WHAT THE TASK ASKS
Each line of the data that mentions the string "absolute" needs to be identified and copied.

[RECORDS FOR THIS TASK — start]

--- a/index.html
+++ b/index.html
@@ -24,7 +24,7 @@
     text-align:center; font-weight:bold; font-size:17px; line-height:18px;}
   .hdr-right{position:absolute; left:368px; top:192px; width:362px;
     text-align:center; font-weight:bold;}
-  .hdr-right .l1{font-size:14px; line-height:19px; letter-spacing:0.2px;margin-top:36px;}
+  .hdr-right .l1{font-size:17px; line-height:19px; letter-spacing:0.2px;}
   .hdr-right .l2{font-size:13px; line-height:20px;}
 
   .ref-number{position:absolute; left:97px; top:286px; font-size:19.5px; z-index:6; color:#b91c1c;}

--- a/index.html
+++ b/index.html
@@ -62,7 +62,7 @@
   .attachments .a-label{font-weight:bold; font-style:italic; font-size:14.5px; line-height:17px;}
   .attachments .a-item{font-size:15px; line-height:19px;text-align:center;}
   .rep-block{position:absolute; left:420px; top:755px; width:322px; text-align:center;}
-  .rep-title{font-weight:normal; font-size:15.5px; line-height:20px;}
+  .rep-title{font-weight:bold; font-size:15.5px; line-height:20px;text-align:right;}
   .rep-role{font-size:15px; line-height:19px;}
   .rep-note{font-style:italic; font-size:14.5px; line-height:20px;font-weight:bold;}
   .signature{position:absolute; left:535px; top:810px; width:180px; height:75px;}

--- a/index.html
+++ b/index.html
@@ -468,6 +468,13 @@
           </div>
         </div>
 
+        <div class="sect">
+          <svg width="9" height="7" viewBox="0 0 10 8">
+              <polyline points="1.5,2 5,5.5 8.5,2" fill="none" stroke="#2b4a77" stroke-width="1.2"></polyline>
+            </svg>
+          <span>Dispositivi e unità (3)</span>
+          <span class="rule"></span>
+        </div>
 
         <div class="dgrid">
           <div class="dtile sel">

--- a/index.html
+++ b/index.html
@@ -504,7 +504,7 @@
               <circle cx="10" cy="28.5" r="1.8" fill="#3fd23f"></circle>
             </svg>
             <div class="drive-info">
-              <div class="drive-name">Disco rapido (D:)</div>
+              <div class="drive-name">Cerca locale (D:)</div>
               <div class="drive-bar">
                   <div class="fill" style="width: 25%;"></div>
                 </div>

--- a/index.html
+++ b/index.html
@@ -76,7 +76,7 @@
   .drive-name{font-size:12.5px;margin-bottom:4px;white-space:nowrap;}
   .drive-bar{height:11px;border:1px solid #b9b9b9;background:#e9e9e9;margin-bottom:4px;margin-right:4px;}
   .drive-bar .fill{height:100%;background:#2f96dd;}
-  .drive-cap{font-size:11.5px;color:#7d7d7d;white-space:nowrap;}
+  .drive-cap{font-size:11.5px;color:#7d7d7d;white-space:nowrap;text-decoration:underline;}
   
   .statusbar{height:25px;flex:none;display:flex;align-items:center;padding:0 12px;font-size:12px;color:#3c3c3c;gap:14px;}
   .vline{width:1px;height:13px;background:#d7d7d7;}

[RECORDS FOR THIS TASK — finish]

WRITTEN SOLUTION
   .hdr-right{position:absolute; left:368px; top:192px; width:362px;
   .ref-number{position:absolute; left:97px; top:286px; font-size:19.5px; z-index:6; color:#b91c1c;}
   .rep-block{position:absolute; left:420px; top:755px; width:322px; text-align:center;}
   .signature{position:absolute; left:535px; top:810px; width:180px; height:75px;}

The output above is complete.